What is required ::
Take the data that follows and retype it word for word.

Extracted material ::
- Opening Delimiter -
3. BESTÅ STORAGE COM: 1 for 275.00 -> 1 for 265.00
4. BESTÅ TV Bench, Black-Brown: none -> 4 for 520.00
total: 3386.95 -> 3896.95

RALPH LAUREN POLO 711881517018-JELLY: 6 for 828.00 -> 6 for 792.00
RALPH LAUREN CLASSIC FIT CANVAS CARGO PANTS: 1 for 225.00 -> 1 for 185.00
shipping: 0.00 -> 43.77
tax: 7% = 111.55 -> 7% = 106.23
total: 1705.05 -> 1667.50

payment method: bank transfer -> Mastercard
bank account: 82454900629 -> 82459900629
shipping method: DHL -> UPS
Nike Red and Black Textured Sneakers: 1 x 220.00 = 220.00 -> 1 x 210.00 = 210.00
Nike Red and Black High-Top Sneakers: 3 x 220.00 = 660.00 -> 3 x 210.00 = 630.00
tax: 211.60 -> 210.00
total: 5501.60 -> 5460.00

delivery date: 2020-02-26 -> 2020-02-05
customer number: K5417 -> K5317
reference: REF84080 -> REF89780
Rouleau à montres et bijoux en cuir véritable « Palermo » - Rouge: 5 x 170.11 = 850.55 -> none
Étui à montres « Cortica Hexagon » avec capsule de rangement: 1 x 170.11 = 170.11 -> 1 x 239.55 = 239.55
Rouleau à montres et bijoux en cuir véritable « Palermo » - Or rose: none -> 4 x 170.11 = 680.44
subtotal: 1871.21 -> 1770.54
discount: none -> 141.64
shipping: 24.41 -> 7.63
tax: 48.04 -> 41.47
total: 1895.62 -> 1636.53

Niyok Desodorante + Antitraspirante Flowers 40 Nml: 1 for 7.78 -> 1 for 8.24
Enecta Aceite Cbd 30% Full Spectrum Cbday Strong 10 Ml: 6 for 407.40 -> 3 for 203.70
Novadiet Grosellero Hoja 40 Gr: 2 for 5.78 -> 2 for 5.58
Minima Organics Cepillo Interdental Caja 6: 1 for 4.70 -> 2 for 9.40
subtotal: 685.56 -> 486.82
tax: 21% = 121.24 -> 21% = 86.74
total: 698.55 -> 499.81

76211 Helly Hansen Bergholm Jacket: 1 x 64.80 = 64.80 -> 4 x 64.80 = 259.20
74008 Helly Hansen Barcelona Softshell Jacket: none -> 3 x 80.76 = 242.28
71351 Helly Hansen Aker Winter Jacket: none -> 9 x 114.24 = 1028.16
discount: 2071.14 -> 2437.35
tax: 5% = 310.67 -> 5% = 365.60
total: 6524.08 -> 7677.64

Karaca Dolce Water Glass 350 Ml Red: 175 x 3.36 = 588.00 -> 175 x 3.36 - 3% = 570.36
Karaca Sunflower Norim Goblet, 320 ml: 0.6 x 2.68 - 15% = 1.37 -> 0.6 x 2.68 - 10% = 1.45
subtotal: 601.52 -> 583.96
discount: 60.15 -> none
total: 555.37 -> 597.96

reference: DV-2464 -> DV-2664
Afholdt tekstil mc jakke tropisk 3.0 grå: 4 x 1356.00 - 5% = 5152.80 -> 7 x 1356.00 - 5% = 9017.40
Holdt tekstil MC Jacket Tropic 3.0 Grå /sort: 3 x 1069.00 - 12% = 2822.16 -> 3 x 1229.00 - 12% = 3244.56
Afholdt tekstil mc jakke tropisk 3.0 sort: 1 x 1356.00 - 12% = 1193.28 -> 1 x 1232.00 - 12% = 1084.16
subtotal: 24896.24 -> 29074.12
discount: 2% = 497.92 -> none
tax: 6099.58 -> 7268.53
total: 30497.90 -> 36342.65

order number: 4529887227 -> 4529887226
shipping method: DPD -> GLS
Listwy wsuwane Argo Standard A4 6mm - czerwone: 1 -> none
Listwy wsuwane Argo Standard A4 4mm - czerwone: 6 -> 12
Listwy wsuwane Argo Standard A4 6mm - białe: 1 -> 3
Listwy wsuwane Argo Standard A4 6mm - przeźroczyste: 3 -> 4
- Closing Delimiter -
Exercise solution ::
3. BESTÅ STORAGE COM: 1 for 275.00 -> 1 for 265.00
4. BESTÅ TV Bench, Black-Brown: none -> 4 for 520.00
total: 3386.95 -> 3896.95

RALPH LAUREN POLO 711881517018-JELLY: 6 for 828.00 -> 6 for 792.00
RALPH LAUREN CLASSIC FIT CANVAS CARGO PANTS: 1 for 225.00 -> 1 for 185.00
shipping: 0.00 -> 43.77
tax: 7% = 111.55 -> 7% = 106.23
total: 1705.05 -> 1667.50

payment method: bank transfer -> Mastercard
bank account: 82454900629 -> 82459900629
shipping method: DHL -> UPS
Nike Red and Black Textured Sneakers: 1 x 220.00 = 220.00 -> 1 x 210.00 = 210.00
Nike Red and Black High-Top Sneakers: 3 x 220.00 = 660.00 -> 3 x 210.00 = 630.00
tax: 211.60 -> 210.00
total: 5501.60 -> 5460.00

delivery date: 2020-02-26 -> 2020-02-05
customer number: K5417 -> K5317
reference: REF84080 -> REF89780
Rouleau à montres et bijoux en cuir véritable « Palermo » - Rouge: 5 x 170.11 = 850.55 -> none
Étui à montres « Cortica Hexagon » avec capsule de rangement: 1 x 170.11 = 170.11 -> 1 x 239.55 = 239.55
Rouleau à montres et bijoux en cuir véritable « Palermo » - Or rose: none -> 4 x 170.11 = 680.44
subtotal: 1871.21 -> 1770.54
discount: none -> 141.64
shipping: 24.41 -> 7.63
tax: 48.04 -> 41.47
total: 1895.62 -> 1636.53

Niyok Desodorante + Antitraspirante Flowers 40 Nml: 1 for 7.78 -> 1 for 8.24
Enecta Aceite Cbd 30% Full Spectrum Cbday Strong 10 Ml: 6 for 407.40 -> 3 for 203.70
Novadiet Grosellero Hoja 40 Gr: 2 for 5.78 -> 2 for 5.58
Minima Organics Cepillo Interdental Caja 6: 1 for 4.70 -> 2 for 9.40
subtotal: 685.56 -> 486.82
tax: 21% = 121.24 -> 21% = 86.74
total: 698.55 -> 499.81

76211 Helly Hansen Bergholm Jacket: 1 x 64.80 = 64.80 -> 4 x 64.80 = 259.20
74008 Helly Hansen Barcelona Softshell Jacket: none -> 3 x 80.76 = 242.28
71351 Helly Hansen Aker Winter Jacket: none -> 9 x 114.24 = 1028.16
discount: 2071.14 -> 2437.35
tax: 5% = 310.67 -> 5% = 365.60
total: 6524.08 -> 7677.64

Karaca Dolce Water Glass 350 Ml Red: 175 x 3.36 = 588.00 -> 175 x 3.36 - 3% = 570.36
Karaca Sunflower Norim Goblet, 320 ml: 0.6 x 2.68 - 15% = 1.37 -> 0.6 x 2.68 - 10% = 1.45
subtotal: 601.52 -> 583.96
discount: 60.15 -> none
total: 555.37 -> 597.96

reference: DV-2464 -> DV-2664
Afholdt tekstil mc jakke tropisk 3.0 grå: 4 x 1356.00 - 5% = 5152.80 -> 7 x 1356.00 - 5% = 9017.40
Holdt tekstil MC Jacket Tropic 3.0 Grå /sort: 3 x 1069.00 - 12% = 2822.16 -> 3 x 1229.00 - 12% = 3244.56
Afholdt tekstil mc jakke tropisk 3.0 sort: 1 x 1356.00 - 12% = 1193.28 -> 1 x 1232.00 - 12% = 1084.16
subtotal: 24896.24 -> 29074.12
discount: 2% = 497.92 -> none
tax: 6099.58 -> 7268.53
total: 30497.90 -> 36342.65

order number: 4529887227 -> 4529887226
shipping method: DPD -> GLS
Listwy wsuwane Argo Standard A4 6mm - czerwone: 1 -> none
Listwy wsuwane Argo Standard A4 4mm - czerwone: 6 -> 12
Listwy wsuwane Argo Standard A4 6mm - białe: 1 -> 3
Listwy wsuwane Argo Standard A4 6mm - przeźroczyste: 3 -> 4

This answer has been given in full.